In hun ijver om de gaten in de geschiedenisboekjes te vullen, hadden
de tentoonstellingsmakers bij de schilderijen tekstborden met
kunstenaarsnamen, verenigingen, tijdschriften en dwarsverbanden kunnen
tonen. Iets dat voor de enkele expert prettig zou zijn, maar voor de
gewone bezoeker eerder verwarrend zou werken. Gelukkig kozen ze voor
summiere informatie op de bordjes. Verder zijn er stemmig gekleurde
wanden, sfeervolle gedempte verlichting. De achtergrondinformatie
staat in een gidsje en in een audiotour, en in een centrale
informatiehal. Zo wordt de bezoeker gedwongen te kijken, en gaandeweg
zelf doorgaande lijnen te ontdekken in de kluwen van netwerken en
stromingen die deze periode nu eenmaal is.

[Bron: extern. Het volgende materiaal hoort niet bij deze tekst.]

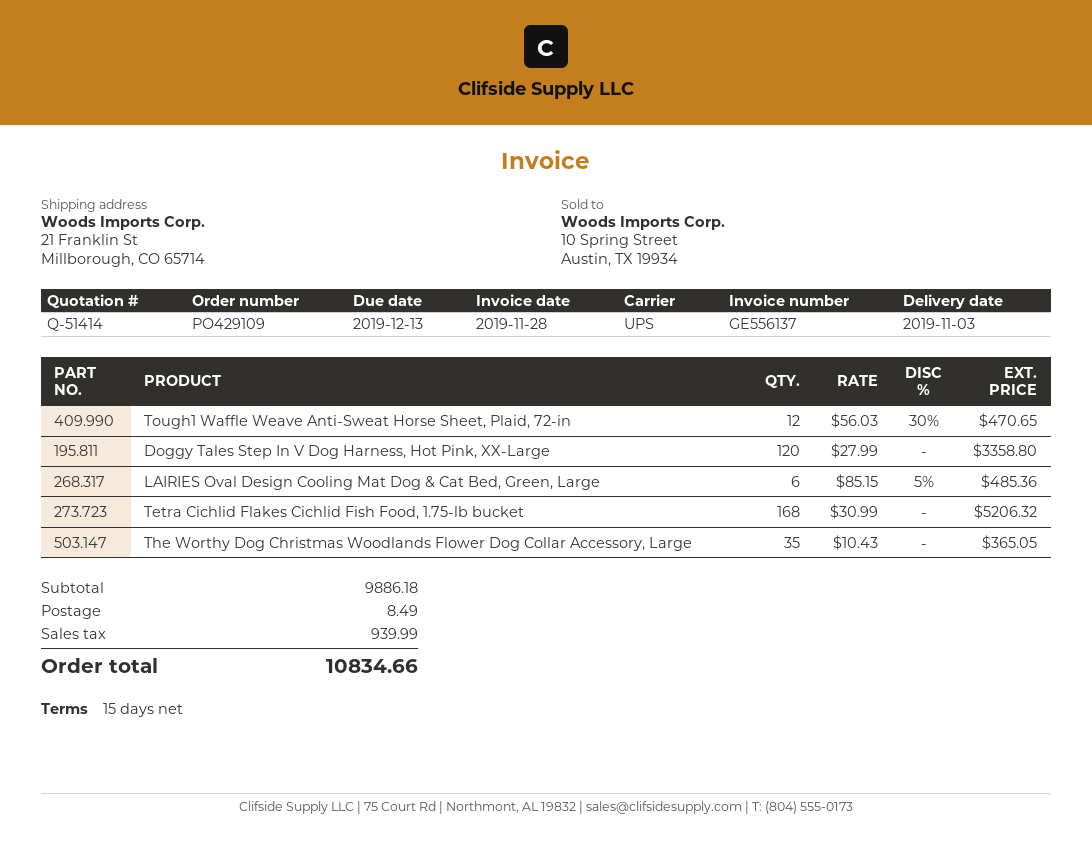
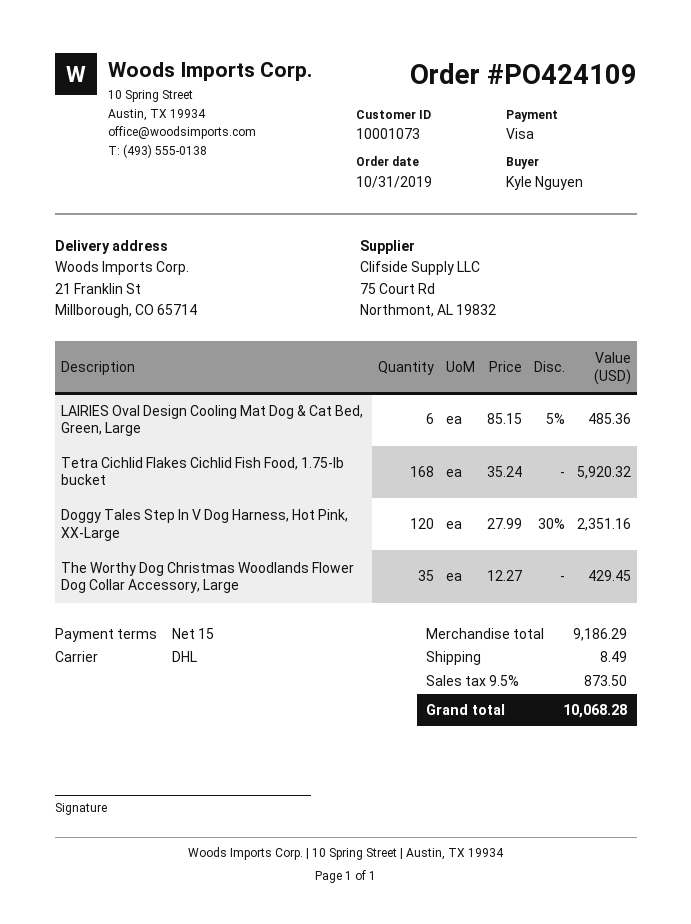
order number: PO429109 -> PO424109
shipping method: UPS -> DHL
Tough1 Waffle Weave Anti-Sweat Horse Sheet, Plaid, 72-in: 12 x 56.03 - 30% = 470.65 -> none
Doggy Tales Step In V Dog Harness, Hot Pink, XX-Large: 120 x 27.99 = 3358.80 -> 120 x 27.99 - 30% = 2351.16
Tetra Cichlid Flakes Cichlid Fish Food, 1.75-lb bucket: 168 x 30.99 = 5206.32 -> 168 x 35.24 = 5920.32
The Worthy Dog Christmas Woodlands Flower Dog Collar Accessory, Large: 35 x 10.43 = 365.05 -> 35 x 12.27 = 429.45
subtotal: 9886.18 -> 9186.29
tax: 939.99 -> 873.50
total: 10834.66 -> 10068.28

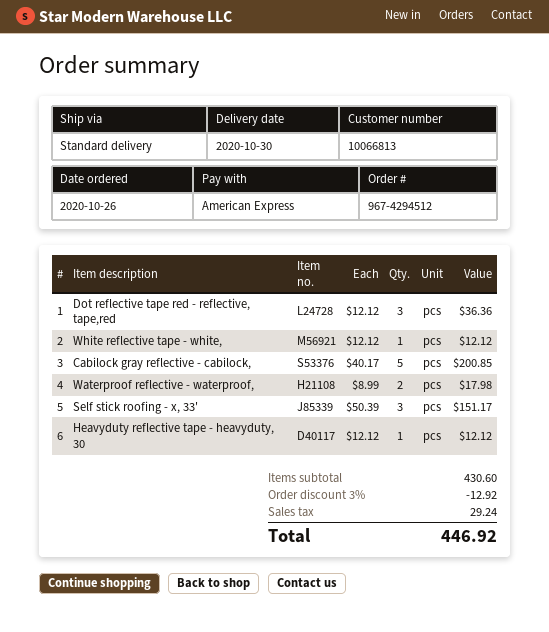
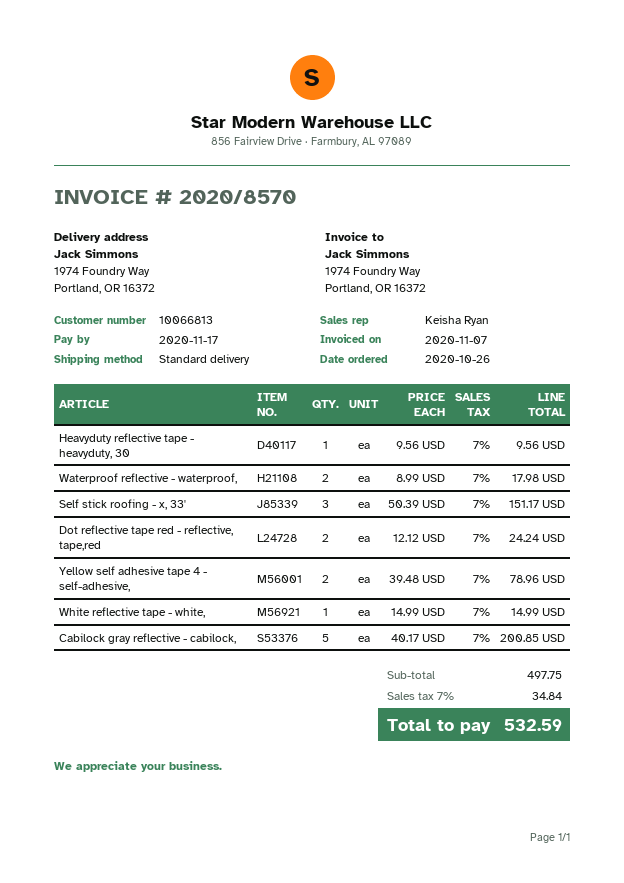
Dot reflective tape red - reflective, tape,red: 3 x 12.12 = 36.36 -> 2 x 12.12 = 24.24
White reflective tape - white,: 1 x 12.12 = 12.12 -> 1 x 14.99 = 14.99
Heavyduty reflective tape - heavyduty, 30: 1 x 12.12 = 12.12 -> 1 x 9.56 = 9.56
Yellow self adhesive tape 4 - self-adhesive,: none -> 2 x 39.48 = 78.96
subtotal: 430.60 -> 497.75
discount: 3% = 12.92 -> none
tax: 29.24 -> 34.84
total: 446.92 -> 532.59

Het eerste deel begint in de jaren 1890, met de zogenaamde Mir
Ikkoestva-beweging. ‘Wereld van Kunst’ was een kunsttijdschrift en een
vereniging opgericht door verzamelaar en balletliefhebber Sergej
Diaghilev.  De door ‘Wereld van Kunst’ ondersteunde kunstenaars, zoals
Viktor Borisov-Moesatov en Michail Vroebel, doen misschien denken aan
wat sombere impressionisten. Maar Vroebel was ook een van de
ontwikkelaars van een eigen versie van het Franse Symbolisme,
geïnspireerd door de Byzantijnse schilderkunst en de Russische
volkskunst. Hij maakt grootse, serieuze schilderijen in olieverf. Het
portret van zijn vrouw uit 1898, in zachtgroene tonen, is lieflijk,
transparant. De zilveren klassieke lijst, met bloemblaadjes en takjes,
benadrukt de moderniteit van het schilderij dat het omvat. Op een
ander portret lost de vrouw bijna op in de dampende berkenbossen van
de achtergrond. En ja, daar is het netwerk:  we lezen dat Nadezjda
Zabela-Vroebel sopraan was in de opera van Savva Mormontov, een van de
belangrijkste mecenassen van zijn tijd, waar Vroebel ook de
theaterdecors voor ontwierp. Het is opmerkelijk dat de verschillende
kunstenaars zo met elkaar verweven waren. Veel schilders ontwierpen
ook decors, waren bevriend met schrijvers en dichters. Die
theatertraditie zou zelfs de manier van schilderen sterk hebben
beïnvloed. Kunstenaars kwamen samen in verenigingen zoals Boebnovyi
Valet, oftewel Ruitenboer.  Keken naar de moderne Fransen, zoals
Matisse en Cézanne, maar wilden absoluut een eigen, Russische, haast
anti-westerse stijl ontwikkelen. En zochten allemaal hun eigen weg.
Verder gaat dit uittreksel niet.